The British business and NuScale Power have an agreement in this regard. The only business whose concept for small nuclear power plants has been approved in the US is that one. Together with Shell, NuScale will look into whether these may be utilized to produce inexpensive hydrogen.
An essential source of energy for the green economy is hydrogen. Hydrogen could be used as fuel for vehicles such as ships, trucks, and even factories instead of gasoline. It can also function as a particular type of battery. For instance, energy from solar and wind power sources that cannot be used immediately can be transformed into hydrogen and then transformed back into electricity.
Hydrogen has a wide range of applications, thus several production methods are also being investigated. In the opinion of supporters, nuclear energy is the best option since, in the absence of excess green electricity, it can manufacture hydrogen without emitting any CO2.
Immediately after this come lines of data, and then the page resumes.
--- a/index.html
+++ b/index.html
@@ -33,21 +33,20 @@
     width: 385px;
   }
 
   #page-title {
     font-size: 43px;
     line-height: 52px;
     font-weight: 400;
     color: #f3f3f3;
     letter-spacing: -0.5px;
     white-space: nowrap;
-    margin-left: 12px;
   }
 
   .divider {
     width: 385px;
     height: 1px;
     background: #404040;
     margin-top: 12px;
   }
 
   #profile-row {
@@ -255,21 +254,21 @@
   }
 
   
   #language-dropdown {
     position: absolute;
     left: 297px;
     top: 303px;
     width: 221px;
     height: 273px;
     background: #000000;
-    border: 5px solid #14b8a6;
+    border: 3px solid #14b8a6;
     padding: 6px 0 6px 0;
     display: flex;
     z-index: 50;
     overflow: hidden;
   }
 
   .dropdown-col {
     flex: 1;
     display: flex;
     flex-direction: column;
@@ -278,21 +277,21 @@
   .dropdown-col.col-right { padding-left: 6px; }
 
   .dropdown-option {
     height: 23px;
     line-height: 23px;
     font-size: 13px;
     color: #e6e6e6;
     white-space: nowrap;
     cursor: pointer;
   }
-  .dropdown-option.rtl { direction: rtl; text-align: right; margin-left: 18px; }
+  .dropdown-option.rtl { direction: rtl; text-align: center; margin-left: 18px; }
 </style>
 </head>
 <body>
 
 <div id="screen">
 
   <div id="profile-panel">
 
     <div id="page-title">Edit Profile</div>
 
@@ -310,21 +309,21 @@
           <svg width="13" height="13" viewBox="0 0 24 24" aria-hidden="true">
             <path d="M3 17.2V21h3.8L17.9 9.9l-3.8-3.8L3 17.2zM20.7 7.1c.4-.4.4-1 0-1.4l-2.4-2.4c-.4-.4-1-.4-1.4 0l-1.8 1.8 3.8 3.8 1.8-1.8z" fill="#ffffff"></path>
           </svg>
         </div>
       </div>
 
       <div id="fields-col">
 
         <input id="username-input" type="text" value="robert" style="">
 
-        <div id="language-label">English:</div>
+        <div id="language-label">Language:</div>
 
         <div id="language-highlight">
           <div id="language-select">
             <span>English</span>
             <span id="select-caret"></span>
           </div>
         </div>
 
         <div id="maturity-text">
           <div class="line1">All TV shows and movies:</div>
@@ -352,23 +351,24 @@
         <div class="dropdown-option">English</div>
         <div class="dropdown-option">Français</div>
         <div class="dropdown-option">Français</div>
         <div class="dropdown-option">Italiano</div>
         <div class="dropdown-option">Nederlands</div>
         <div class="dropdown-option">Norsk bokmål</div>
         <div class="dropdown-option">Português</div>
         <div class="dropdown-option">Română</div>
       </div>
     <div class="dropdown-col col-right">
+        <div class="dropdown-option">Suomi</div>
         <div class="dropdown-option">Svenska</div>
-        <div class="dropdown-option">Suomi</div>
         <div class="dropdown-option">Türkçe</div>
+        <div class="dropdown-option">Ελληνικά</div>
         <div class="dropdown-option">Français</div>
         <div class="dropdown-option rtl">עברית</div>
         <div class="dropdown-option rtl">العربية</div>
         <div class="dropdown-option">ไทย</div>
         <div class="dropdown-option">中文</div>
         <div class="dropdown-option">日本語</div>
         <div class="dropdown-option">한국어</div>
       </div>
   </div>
Smaller nuclear reactors are being developed by a number of companies, including NuScale. These are easier to construct and safer to use in the event of an emergency than larger reactors. Locations are also simpler to find as a result. But at the earliest, the end of the decade will see the completion of NuScale’s first tiny nuclear reactor.
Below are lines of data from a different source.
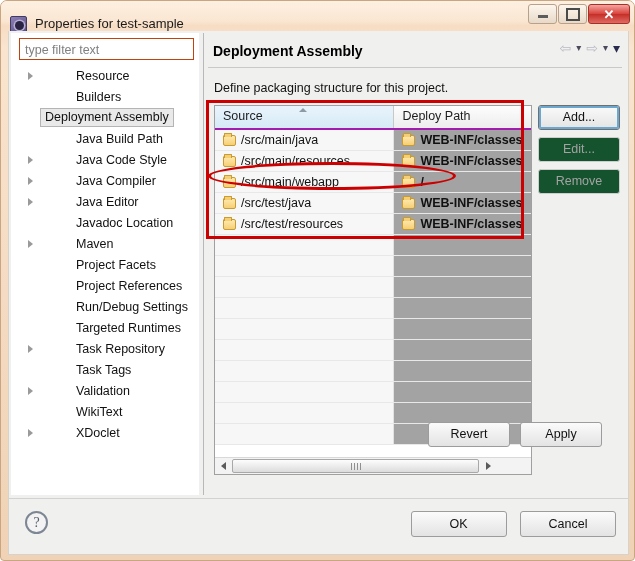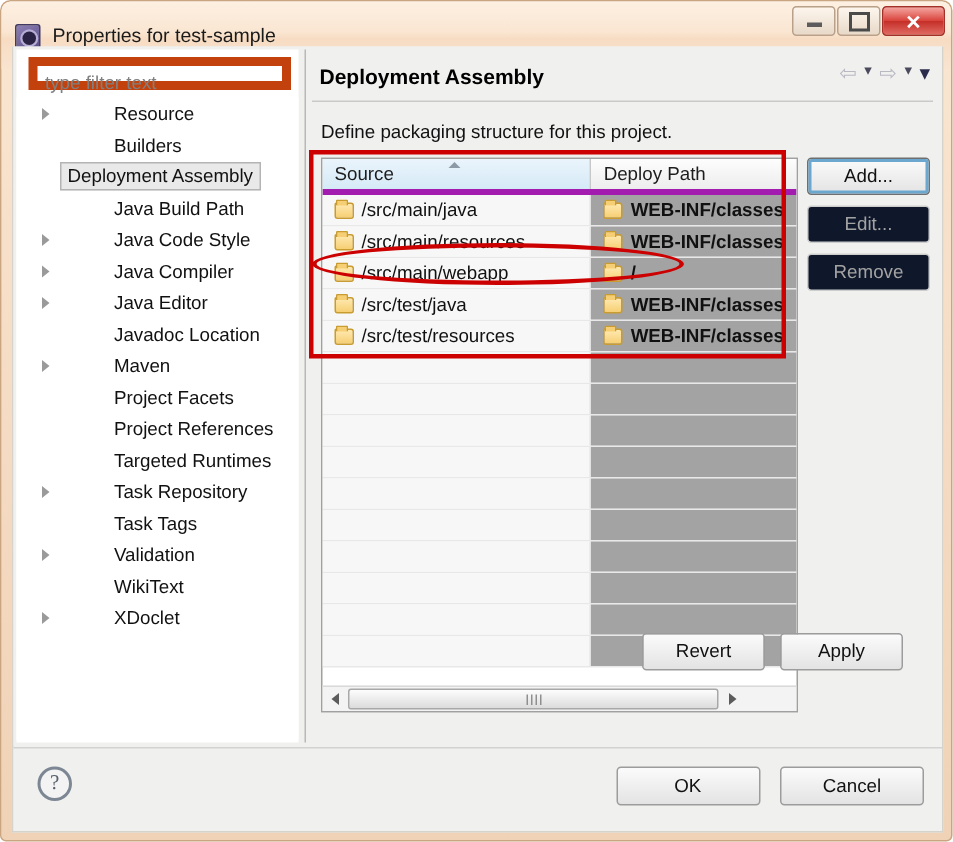--- a/index.html
+++ b/index.html
@@ -67,21 +67,21 @@
     background:#f0f0ef;
   }
 
   
   .leftpane{
     position:absolute; left:2px; top:2px; width:188px; height:462px;
     background:#ffffff; border:none;
   }
   .filterbox{
     position:absolute; left:8px; top:5px; width:175px; height:22px;
-    border:6px solid #c2410c; background:#fff;
+    border:1px solid #c2410c; background:#fff;
     font-size:12.5px; color:#808080;
     padding:2px 0 0 5px; line-height:19px;
     font-family:"Liberation Sans", sans-serif;
   }
   .tree{
     position:absolute; left:0; top:32px; width:188px; height:428px;
     background:#fff; overflow:hidden;
   }
   .tnode{
     height:21px; display:flex; align-items:center;
@@ -114,21 +114,21 @@
   }
   .navicons{ position:absolute; right:6px; top:8px; display:flex; align-items:center; gap:5px; }
   .hdr-sep{ position:absolute; left:2px; top:34px; width:414px; height:1px; background:#c9c9c9; }
   .pg-desc{ position:absolute; left:8px; top:48px; font-size:12.5px; color:#111; }
 
   
   .tablewrap{
     position:absolute; left:8px; top:72px; width:318px; height:370px;
     border:1px solid #a0a0a0; background:#fff; overflow:hidden;
   }
-  .thead{ display:flex; height:24px; border-bottom:4px solid #a21caf; }
+  .thead{ display:flex; height:24px; border-bottom:2px solid #a21caf; }
   .th{
     font-size:12.5px; color:#1d1d1d; padding:3px 0 0 8px;
     border-right:1px solid #c8c8c8; position:relative;
     background:linear-gradient(to bottom,#fdfdfd,#ededed);
   }
   .th.c1{ width:180px; background:linear-gradient(to bottom,#eaf4fb,#d5eaf7); }
   .th.c2{ width:137px; border-right:none; }
   .sortmark{
     position:absolute; left:84px; top:2px; width:0;height:0;
     border-left:4px solid transparent;border-right:4px solid transparent;
@@ -171,21 +171,21 @@
   
   .sidebtns{ position:absolute; left:332px; top:72px; width:82px; }
   .btn{
     display:block; width:82px; height:25px; margin-bottom:7px;
     border:1px solid #9c9c9c; border-radius:3px;
     background:linear-gradient(to bottom,#fbfbfb,#e3e3e3);
     font-size:12.5px; color:#111; font-family:"Liberation Sans", sans-serif;
     text-align:center; line-height:23px;
   }
   .btn.focus{ outline:2px solid #6ba7cf; outline-offset:-3px; border-color:#6f6f6f; }
-  .btn.disabled{ color:#a3a3a3; background:#0f172a; border-color:#cdcdcd; }
+  .btn.disabled{ color:#a3a3a3; background:#14532d; border-color:#cdcdcd; }
 
   .revapply{ position:absolute; left:222px; top:389px; }
   .btn.wide{ display:inline-block; width:82px; margin-right:10px; }
 
   
   .footer{
     position:absolute; left:0; bottom:0; width:619px; height:56px;
     border-top:1px solid #d2d2d2; background:#f0f0ef;
   }
   .helpbtn{
@@ -293,20 +293,26 @@
             <div class="tnode">
               <span class="arrow none">
                 <span></span>
               </span>
               <span class="tlabel">Project References</span>
             </div>
             <div class="tnode">
               <span class="arrow none">
                 <span></span>
               </span>
+              <span class="tlabel">Run/Debug Settings</span>
+            </div>
+            <div class="tnode">
+              <span class="arrow none">
+                <span></span>
+              </span>
               <span class="tlabel">Targeted Runtimes</span>
             </div>
             <div class="tnode">
               <span class="arrow">
                 <span></span>
               </span>
               <span class="tlabel">Task Repository</span>
             </div>
             <div class="tnode">
               <span class="arrow none">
Two phases will be required to accomplish the project, which is titled “Development and Demonstration of a Concept for an Economically Optimized IES.” Idaho National Laboratory, Utah Associated Municipal Power Systems (UAMPS), Fuel Cell Energy, FPoliSolutions, and GSE Solutions are further study participants.
Through hydrogen production, NuScale’s flexible SMR technology has the potential to balance and stabilize power grids that are heavily dependent on renewable energy sources. When energy demand is high and renewable energy generation is low, the reliability of the energy markets is a worry. In these markets, hydrogen would be used as a final product or as a form of stored energy that could be processed through an RSOFC to produce electricity.
To assess the dynamics of the IES, a NuScale control room simulator will be developed, and models for the Solid Oxide Electrolysis Cell (SOEC) system for hydrogen production as well as an RSOFC for electricity production will be included.
The quantity of hydrogen stored for later power production will also be taken into account, along with the number of NuScale Power Modules required for usage in SOEC hydrogen production. The influence on the Western Energy Imbalance Market, resource adequacy initiatives, and other yet-to-be-defined local market characteristics from the UAMPS Carbon Free Power Project will also be evaluated.